[Opening Supplied data section]
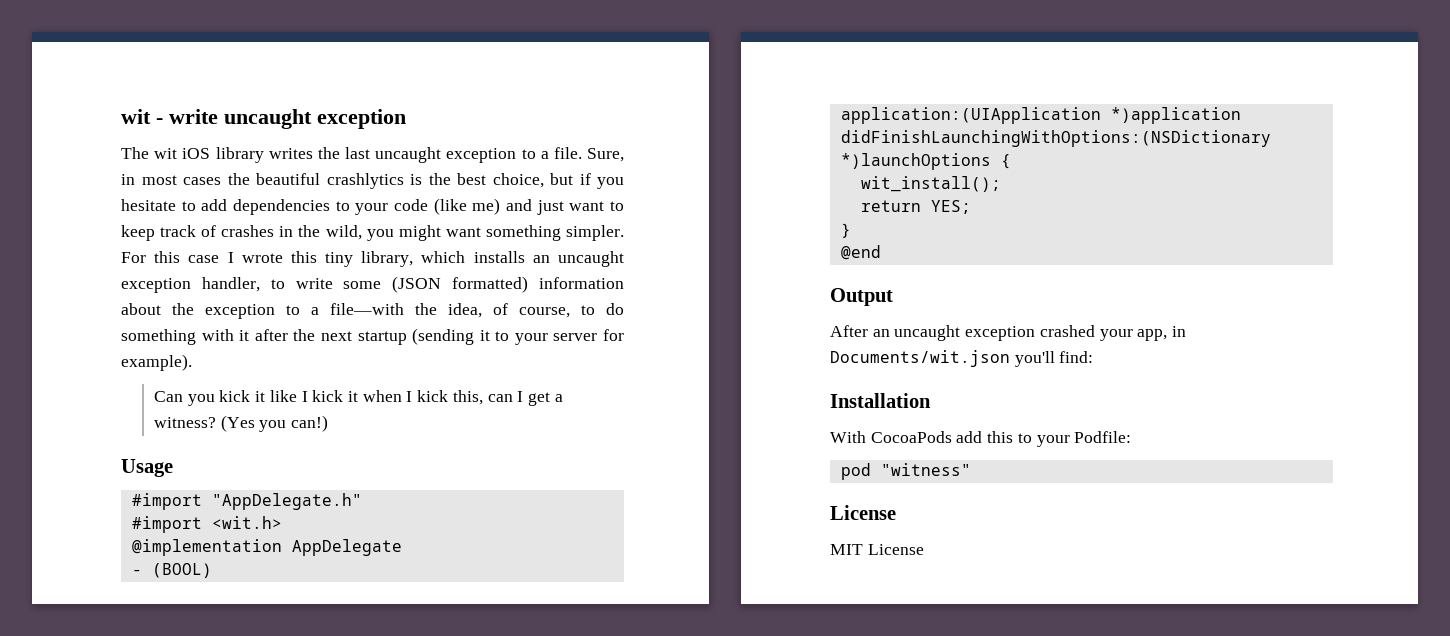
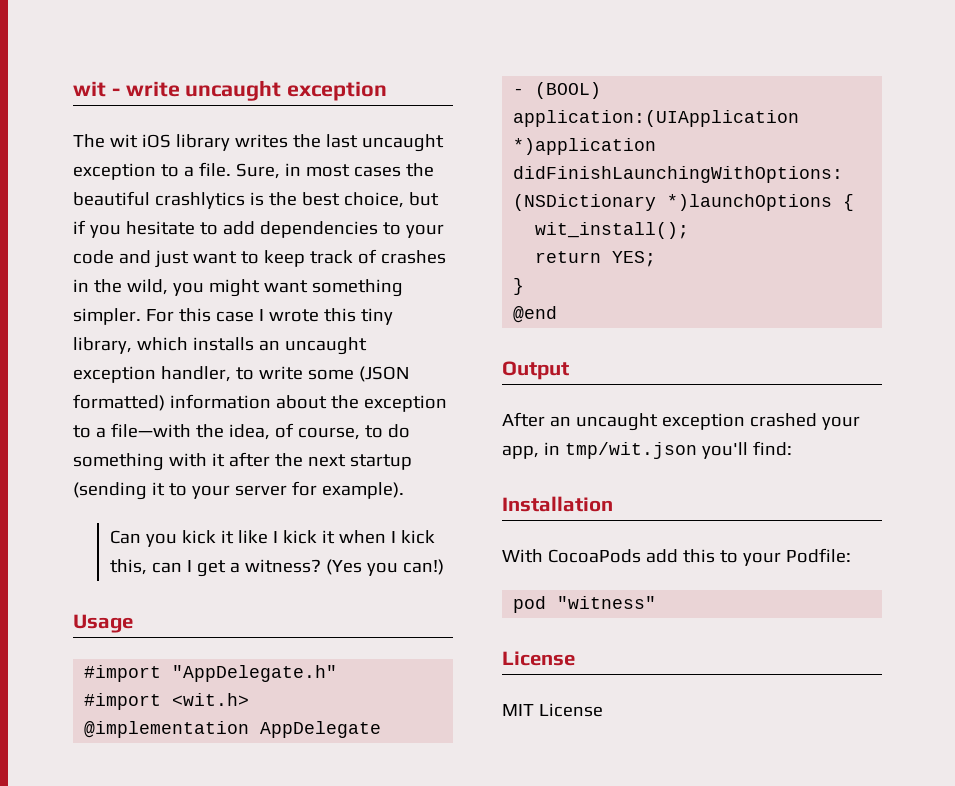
[433,198,501,215] (like me) -> (114, 257) none
[830,350,1010,367] Documents/wit.json -> [564,442,697,459] tmp/wit.json

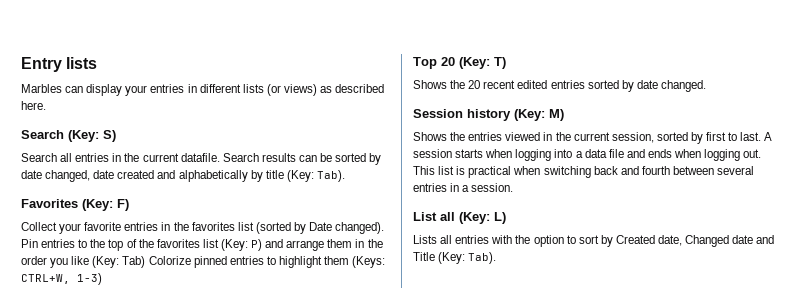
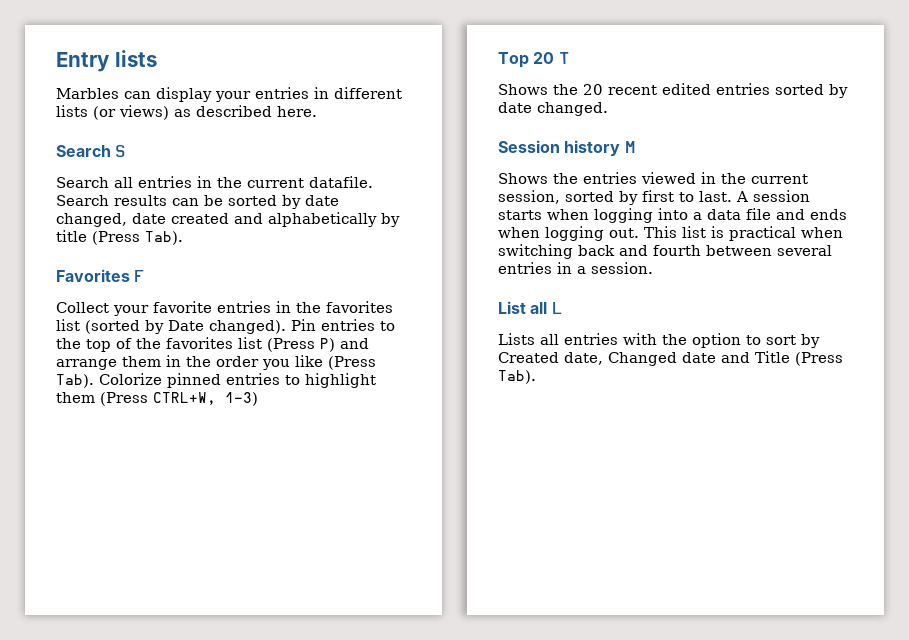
[68,130,116,142] (Key: S) -> [115,145,127,157] S
[286,170,314,182] (Key: -> [92,231,140,245] (Press
[82,199,129,211] (Key: F) -> [134,270,146,282] F
[220,239,248,251] (Key: -> [267,338,315,352] (Press
[92,256,146,268] (Key: Tab) -> [328,356,376,370] [56,374,94,388] (Press Tab).
[352,256,386,268] (Keys: -> [100,392,148,406] (Press
[459,57,506,69] (Key: T) -> [558,52,570,64] T
[514,109,564,121] (Key: M) -> [624,141,636,153] M
[459,212,506,224] (Key: L) -> [551,302,563,314] L
[438,252,466,264] (Key: -> [795,352,843,366] (Press

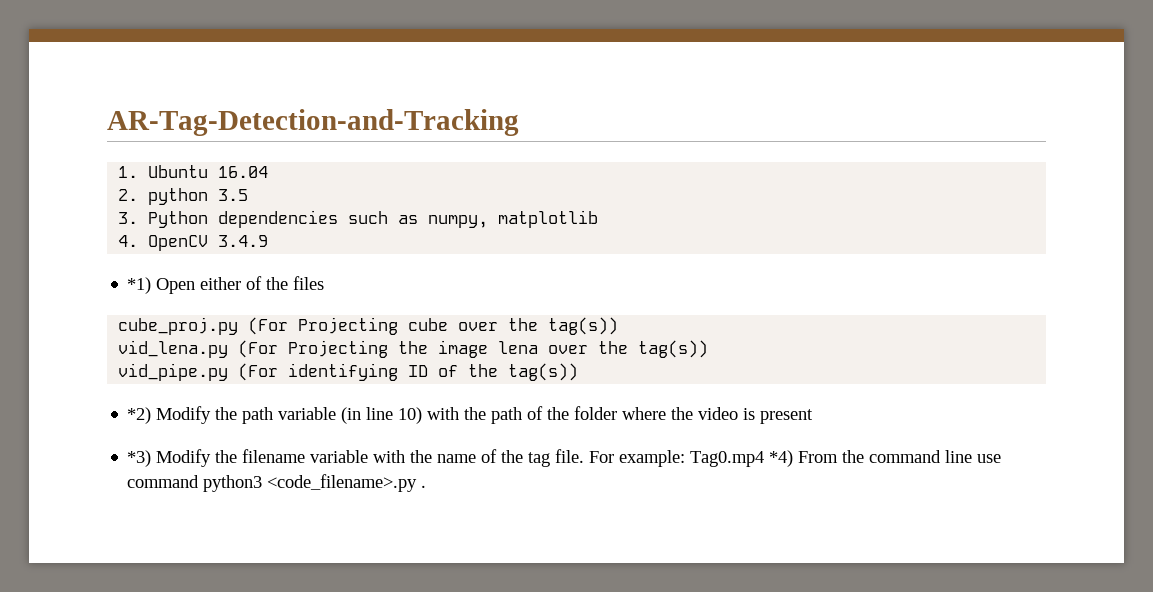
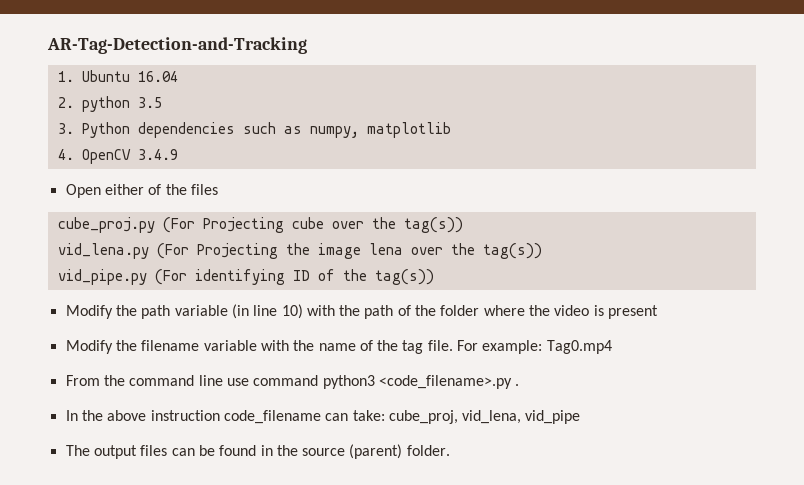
[127,277,152,294] *1) -> (178, 154) none
[127,407,152,424] *2) -> (434, 277) none
[127,450,152,467] *3) -> (659, 312) none
[769,450,794,467] *4) -> (612, 347) //
(427, 486) none -> [65,410,581,424] [65,444,450,459] // In the above instruction code_filename can take: cube_proj, vid_lena, vid_pipe // The output files can be found in the source (parent) folder.

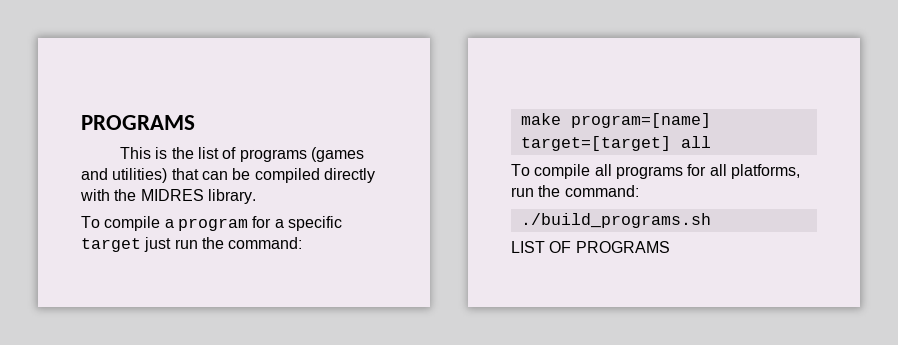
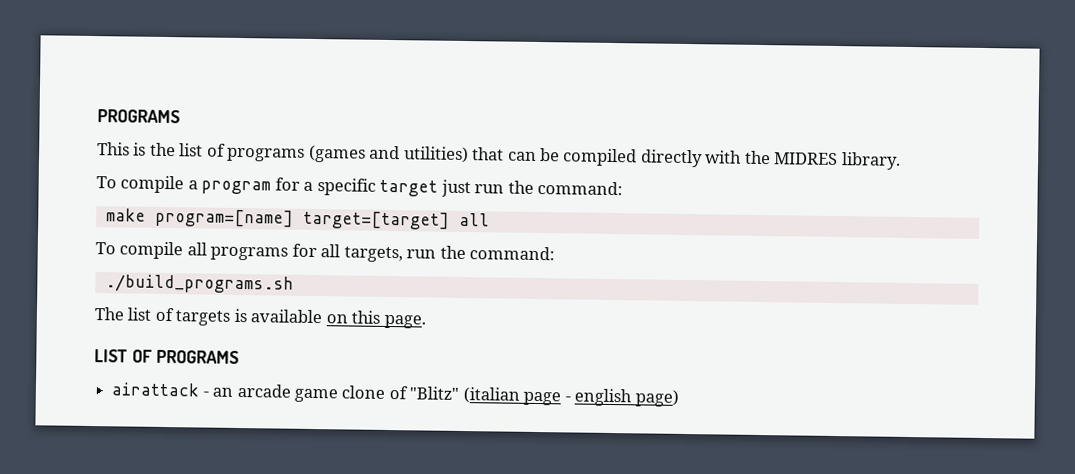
[730,164,800,179] platforms, -> [343,246,403,263] targets,
[511,241,670,253] LIST OF PROGRAMS -> [94,307,426,329] [94,349,239,364] [111,382,679,407] The list of targets is available on this page. // LIST OF PROGRAMS // airattack - an arcade game clone of "Blitz" (italian page - english page)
[Closing Supplied data section]
Task objective:
Your answer must be the lines from the opening line of the entries through the line holding "[769,450,794,467] *4) -> (612, 347) //", written out exactly and without any picture.

Solution for this exercise:
[433,198,501,215] (like me) -> (114, 257) none
[830,350,1010,367] Documents/wit.json -> [564,442,697,459] tmp/wit.json

[68,130,116,142] (Key: S) -> [115,145,127,157] S
[286,170,314,182] (Key: -> [92,231,140,245] (Press
[82,199,129,211] (Key: F) -> [134,270,146,282] F
[220,239,248,251] (Key: -> [267,338,315,352] (Press
[92,256,146,268] (Key: Tab) -> [328,356,376,370] [56,374,94,388] (Press Tab).
[352,256,386,268] (Keys: -> [100,392,148,406] (Press
[459,57,506,69] (Key: T) -> [558,52,570,64] T
[514,109,564,121] (Key: M) -> [624,141,636,153] M
[459,212,506,224] (Key: L) -> [551,302,563,314] L
[438,252,466,264] (Key: -> [795,352,843,366] (Press

[127,277,152,294] *1) -> (178, 154) none
[127,407,152,424] *2) -> (434, 277) none
[127,450,152,467] *3) -> (659, 312) none
[769,450,794,467] *4) -> (612, 347) //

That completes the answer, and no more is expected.